Professional diode driver and TE cooler circuits from dead YAG project,
In ZIP
Professional diode driver and TE cooler circuits from dead YAG project,
In ZIP
Nice. Instructive on how to safely control a DPSS. Might be nice to have the TEC cooler drive based on an oscillator though, if the speed is high you can filter the output for the TEC drive but avoid a large heatsink and wasted power.
I noticed no optoisolator there to stop mod input nasties from reaching the diode. I don't know if anyone does that. I always thought it would be a cool idea but if it was that cool I'd see it done, and I don't. I still think it's cool, at least it would be if it can be either very linear, or be controlled in an op-amp's feedback loop.
@mixedgas
Thanks for that. Always nice to see differents diode drivers and projects
But I've seen, its an old project. Old 308-Op-Amps and -5V blanking-input (and maybe not very fast?)
Doesnt matter, I've got my own ones
@The_Doctor
What you mean exactly? Interlock? Or something else... Or do you mean an optocoupler-input do shut down the driver?
My ones have a optocoupler-output, so you could put the driver into an interlock. (Also overheat-protection of the driver+laserdiodes, etc)
At the moment, I'm testing new drivers, which drive the diode highside, so I dont need to isolate it. Just put the cathode (or mounting-case) on ground![]()
Just a way to stop ugly signal errors or even things like mains plugged into the mod input (don't laugh, at least one person on this forum has done it).
I can't get the idea out of my mind, that an optical link is going to make it much harder to destroy a diode, and that no amount of other limiting tricks are going to give better protection. The tricky bit is getting a good fast accurate proportional modulation though it because any feedback would also have to be isolated too, so it would have to be very linear to start with.
wow it's all analog. I wrote a PID control loop in a microcontroller for TEC control a while back to take care of that, but it's nice to see how things were done in the 'old days'![]()
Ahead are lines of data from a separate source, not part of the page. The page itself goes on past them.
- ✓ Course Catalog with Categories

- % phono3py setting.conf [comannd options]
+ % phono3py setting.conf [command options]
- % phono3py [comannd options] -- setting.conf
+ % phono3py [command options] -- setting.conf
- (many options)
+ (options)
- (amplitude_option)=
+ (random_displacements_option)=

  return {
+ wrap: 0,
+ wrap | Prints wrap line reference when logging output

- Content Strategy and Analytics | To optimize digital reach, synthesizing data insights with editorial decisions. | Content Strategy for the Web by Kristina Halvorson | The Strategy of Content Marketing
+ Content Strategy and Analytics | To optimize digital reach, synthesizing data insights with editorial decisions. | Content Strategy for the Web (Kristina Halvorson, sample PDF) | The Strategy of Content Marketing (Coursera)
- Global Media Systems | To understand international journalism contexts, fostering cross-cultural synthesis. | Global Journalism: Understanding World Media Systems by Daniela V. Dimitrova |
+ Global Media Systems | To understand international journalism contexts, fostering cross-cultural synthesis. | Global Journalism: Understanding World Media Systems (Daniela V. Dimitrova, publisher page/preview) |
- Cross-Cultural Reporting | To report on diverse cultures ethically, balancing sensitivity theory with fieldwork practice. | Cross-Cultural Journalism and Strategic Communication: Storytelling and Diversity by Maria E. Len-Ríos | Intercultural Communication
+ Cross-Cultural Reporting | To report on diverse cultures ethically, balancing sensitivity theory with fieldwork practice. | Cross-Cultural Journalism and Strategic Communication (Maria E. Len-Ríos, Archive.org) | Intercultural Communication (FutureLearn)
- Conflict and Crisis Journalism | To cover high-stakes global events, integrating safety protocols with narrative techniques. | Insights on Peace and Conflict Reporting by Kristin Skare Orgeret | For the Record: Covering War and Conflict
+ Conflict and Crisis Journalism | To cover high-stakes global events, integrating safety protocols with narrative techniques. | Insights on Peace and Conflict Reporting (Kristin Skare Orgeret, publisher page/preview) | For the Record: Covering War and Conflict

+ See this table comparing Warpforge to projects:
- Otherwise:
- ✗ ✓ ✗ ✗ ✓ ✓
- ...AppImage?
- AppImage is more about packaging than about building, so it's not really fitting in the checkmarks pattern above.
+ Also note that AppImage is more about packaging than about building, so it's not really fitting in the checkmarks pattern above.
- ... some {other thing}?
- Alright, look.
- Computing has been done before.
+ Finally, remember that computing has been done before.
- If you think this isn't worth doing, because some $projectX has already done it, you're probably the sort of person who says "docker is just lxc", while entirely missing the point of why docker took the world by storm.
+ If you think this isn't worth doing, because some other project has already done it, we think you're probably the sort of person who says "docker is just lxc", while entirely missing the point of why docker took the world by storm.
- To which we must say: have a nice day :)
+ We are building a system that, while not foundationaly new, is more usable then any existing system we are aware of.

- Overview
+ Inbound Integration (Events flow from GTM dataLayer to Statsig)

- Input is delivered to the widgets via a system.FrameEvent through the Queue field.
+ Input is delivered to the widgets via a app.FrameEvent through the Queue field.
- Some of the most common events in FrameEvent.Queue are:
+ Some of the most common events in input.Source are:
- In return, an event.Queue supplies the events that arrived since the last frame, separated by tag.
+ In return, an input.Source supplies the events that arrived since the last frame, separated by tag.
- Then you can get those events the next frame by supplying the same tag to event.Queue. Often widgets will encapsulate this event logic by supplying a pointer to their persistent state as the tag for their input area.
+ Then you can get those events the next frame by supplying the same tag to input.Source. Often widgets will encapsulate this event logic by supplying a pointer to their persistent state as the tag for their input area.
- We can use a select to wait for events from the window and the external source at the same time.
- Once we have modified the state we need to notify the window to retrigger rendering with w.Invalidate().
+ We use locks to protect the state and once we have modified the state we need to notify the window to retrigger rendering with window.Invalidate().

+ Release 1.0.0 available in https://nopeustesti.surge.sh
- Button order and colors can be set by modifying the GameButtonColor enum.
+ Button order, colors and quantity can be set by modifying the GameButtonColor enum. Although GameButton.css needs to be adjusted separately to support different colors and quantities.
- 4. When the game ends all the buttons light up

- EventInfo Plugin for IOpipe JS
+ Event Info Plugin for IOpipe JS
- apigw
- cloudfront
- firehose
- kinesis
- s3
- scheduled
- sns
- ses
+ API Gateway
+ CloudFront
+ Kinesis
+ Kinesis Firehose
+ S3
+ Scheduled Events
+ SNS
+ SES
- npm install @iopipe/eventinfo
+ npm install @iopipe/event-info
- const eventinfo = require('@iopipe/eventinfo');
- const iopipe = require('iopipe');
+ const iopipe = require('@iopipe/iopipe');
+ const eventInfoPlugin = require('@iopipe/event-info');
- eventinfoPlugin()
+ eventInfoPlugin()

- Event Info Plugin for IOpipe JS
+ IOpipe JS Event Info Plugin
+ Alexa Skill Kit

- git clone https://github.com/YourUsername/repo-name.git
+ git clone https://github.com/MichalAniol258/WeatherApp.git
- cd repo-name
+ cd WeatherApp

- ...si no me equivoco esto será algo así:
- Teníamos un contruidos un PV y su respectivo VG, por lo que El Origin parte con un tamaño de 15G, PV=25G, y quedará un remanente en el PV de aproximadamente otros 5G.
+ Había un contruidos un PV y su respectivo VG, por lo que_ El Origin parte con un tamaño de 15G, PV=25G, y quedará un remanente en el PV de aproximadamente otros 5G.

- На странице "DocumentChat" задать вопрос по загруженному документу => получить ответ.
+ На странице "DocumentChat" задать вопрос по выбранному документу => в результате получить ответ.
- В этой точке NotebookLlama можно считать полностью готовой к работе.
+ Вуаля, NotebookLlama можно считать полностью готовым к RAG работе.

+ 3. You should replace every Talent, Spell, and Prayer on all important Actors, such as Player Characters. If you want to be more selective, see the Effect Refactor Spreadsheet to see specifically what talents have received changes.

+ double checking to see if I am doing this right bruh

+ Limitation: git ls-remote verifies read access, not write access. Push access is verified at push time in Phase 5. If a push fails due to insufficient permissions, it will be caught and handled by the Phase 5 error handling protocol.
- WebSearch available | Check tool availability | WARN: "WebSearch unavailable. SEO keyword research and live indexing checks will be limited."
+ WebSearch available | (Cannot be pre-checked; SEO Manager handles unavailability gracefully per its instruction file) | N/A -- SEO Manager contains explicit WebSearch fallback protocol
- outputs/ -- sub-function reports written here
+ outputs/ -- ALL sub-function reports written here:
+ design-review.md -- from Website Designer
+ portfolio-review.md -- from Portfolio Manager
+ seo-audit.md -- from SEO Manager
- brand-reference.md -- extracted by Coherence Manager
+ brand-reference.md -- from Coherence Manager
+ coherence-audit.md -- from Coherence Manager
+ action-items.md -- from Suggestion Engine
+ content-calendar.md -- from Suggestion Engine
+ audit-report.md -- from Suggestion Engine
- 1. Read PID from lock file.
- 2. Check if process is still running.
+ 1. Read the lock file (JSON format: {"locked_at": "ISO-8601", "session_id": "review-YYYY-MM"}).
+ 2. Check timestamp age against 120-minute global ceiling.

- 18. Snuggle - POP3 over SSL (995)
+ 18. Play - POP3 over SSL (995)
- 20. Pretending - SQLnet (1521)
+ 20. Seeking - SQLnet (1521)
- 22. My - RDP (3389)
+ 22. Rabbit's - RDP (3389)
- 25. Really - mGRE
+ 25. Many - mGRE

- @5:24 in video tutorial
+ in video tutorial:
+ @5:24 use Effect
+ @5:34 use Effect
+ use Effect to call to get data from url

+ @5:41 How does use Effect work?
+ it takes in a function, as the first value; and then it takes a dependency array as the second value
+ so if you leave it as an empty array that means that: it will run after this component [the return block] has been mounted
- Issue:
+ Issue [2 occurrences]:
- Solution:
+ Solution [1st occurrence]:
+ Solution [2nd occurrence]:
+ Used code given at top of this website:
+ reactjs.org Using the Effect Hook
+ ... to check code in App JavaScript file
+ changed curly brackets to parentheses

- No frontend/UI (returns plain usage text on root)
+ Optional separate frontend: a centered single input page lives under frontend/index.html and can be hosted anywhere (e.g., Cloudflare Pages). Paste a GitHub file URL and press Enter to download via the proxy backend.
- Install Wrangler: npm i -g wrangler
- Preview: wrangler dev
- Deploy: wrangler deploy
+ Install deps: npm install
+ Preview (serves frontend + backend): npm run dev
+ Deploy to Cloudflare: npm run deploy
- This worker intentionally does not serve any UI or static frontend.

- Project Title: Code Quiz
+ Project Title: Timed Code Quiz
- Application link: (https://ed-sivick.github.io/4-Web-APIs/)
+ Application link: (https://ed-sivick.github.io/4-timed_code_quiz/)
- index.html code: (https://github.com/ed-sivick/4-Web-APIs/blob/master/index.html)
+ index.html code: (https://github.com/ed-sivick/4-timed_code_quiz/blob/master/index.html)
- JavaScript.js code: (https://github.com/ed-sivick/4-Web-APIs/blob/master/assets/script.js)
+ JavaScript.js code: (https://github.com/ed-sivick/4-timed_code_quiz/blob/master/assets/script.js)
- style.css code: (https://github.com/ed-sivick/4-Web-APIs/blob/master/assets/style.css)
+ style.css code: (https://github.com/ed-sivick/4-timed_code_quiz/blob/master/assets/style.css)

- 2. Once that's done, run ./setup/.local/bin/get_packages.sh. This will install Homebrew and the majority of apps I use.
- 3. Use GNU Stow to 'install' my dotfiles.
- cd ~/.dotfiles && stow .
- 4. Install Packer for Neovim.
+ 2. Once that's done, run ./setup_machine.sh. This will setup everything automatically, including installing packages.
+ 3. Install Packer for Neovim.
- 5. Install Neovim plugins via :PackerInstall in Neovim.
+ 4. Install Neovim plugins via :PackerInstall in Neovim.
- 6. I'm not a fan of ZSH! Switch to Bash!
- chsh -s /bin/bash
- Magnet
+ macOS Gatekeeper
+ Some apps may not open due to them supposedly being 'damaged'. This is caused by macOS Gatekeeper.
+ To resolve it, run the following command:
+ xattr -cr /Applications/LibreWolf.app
there are newer magnetic and capacitive isolator chips that have 10-20 mHz bandwidth and the same or better isolation then a opto. For a opto, you have to put one opto in the feedback path to compensate for the nonlinarities of the other one. I have a PDF file on how to do that up to ~1 mhz, but I doubt I could legally link it here as the university I work for paid for access to that journal.
Phil Hobb's book on designing optics has a wonderful chapter on isolation and diode drivers, including one section that shows what happens when the wiper in a potentiometer in the classic LM317 current source goes off the resistive surface for a few milliseconds and how to add another resistor to prevent that particular kind of "poof" from occuring. Phil is a research scientist who hangs out on Alt Lasers, hes worked with galvos, but for lidar, not light shows.
Steve
[QUOTE=lucerne;33010]@mixedgas
Thanks for that. Always nice to see differents diode drivers and projects
But I've seen, its an old project. Old 308-Op-Amps and -5V blanking-input (and maybe not very fast?)
Doesnt matter, I've got my own ones
adding a unity gain inverter is not that hard :-)
That was posted for somebody who likes old analog, also because what parts he has acess to are old analog. I couldnt link it in a PM so I posted it here.It is old school, but he can get started from it. I have better stuff, but I can't convert to pdf and can't find my scanner cable, and HP wants more for the ^%$# cable then a new scanner and I'm broke right now.
That protection relay next to the switch that selects light/current mode needs to go across the diode
as well. But thats for another day.
Steve
In the voltage reg config that can happen, but in the current reg config, it's impossible for a pot to jump into a lower resistance by wiper failure, so the current can only fall, as the resistance rises.
What can happen is you can overshoot a set point with a pot (especially the single turn types) and drive excessive current that way, so excessive that you can burn the pot and the load, leaving the regulator managing to survive on its short-circuit protection if you're lucky. That's what the other resistor is for, in series with the pot to set a safe upper limit.